Modification records
+--

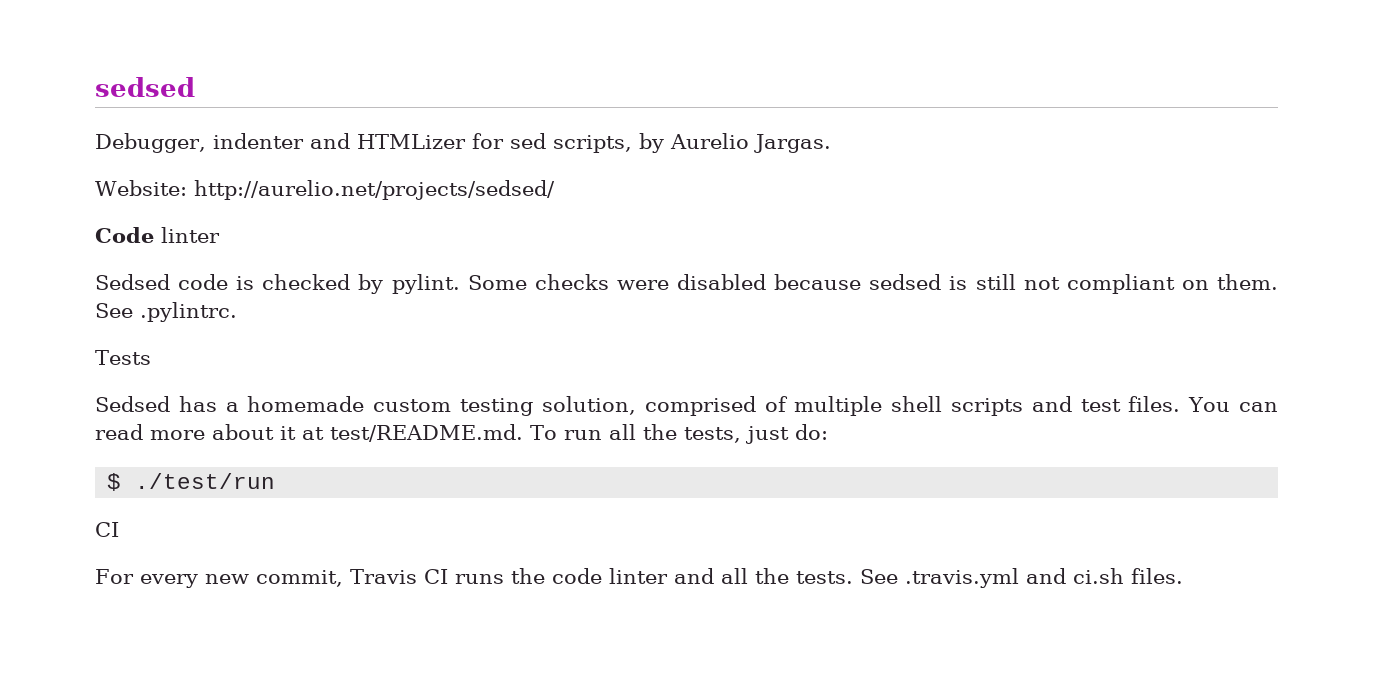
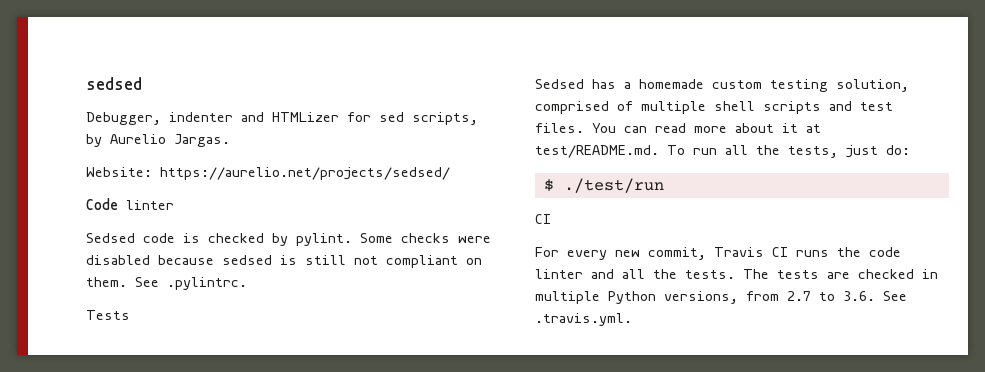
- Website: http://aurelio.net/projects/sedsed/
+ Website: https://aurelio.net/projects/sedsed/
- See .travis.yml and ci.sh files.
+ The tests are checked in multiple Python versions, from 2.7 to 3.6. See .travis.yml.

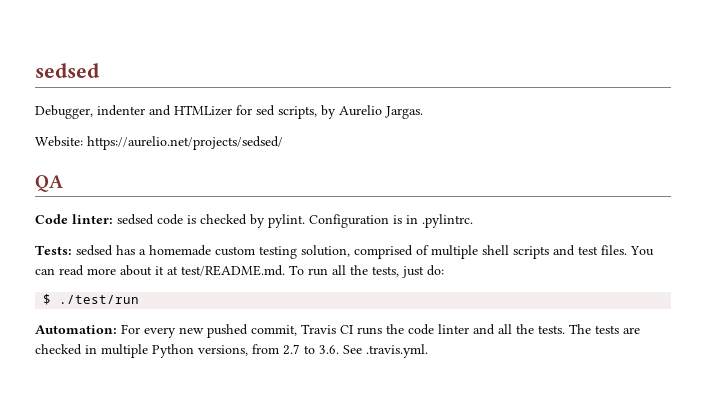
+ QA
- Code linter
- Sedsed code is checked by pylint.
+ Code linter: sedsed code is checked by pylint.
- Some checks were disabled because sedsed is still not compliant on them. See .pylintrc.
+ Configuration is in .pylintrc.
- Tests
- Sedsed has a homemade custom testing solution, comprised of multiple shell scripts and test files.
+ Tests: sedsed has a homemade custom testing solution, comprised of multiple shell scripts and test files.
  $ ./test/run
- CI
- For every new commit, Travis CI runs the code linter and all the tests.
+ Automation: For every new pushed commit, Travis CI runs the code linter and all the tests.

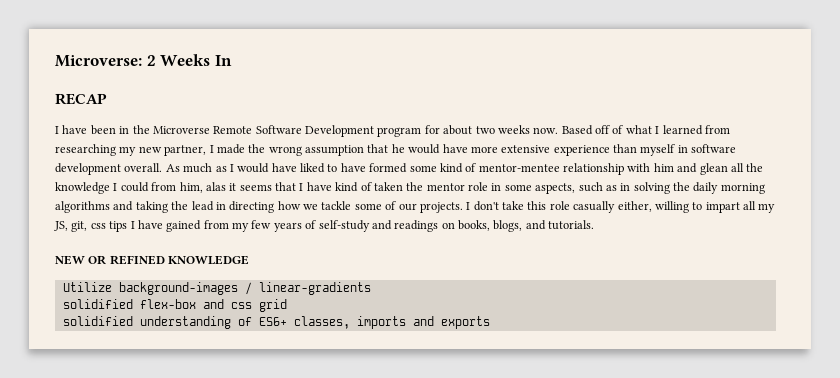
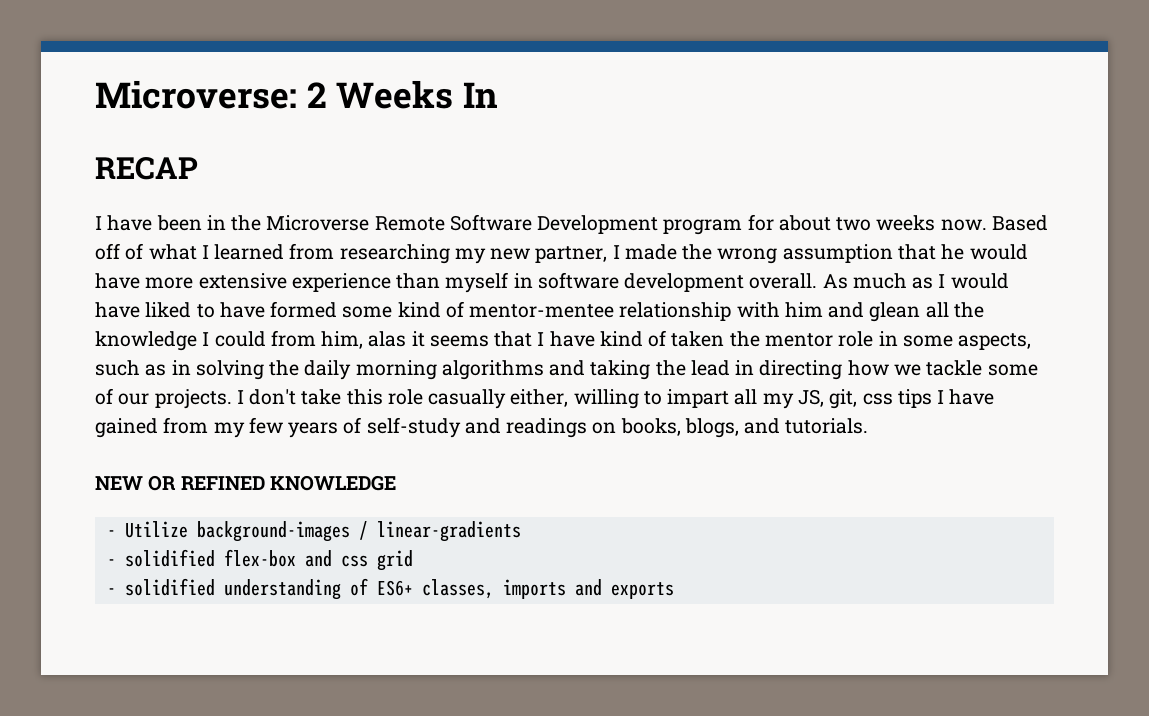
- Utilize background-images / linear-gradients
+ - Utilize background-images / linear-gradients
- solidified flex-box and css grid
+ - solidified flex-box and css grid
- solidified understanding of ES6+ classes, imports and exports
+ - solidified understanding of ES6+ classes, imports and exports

+--

Task |
For this exercise, copy every line of the data that holds "background".

Written answer |
- Utilize background-images / linear-gradients
+ - Utilize background-images / linear-gradients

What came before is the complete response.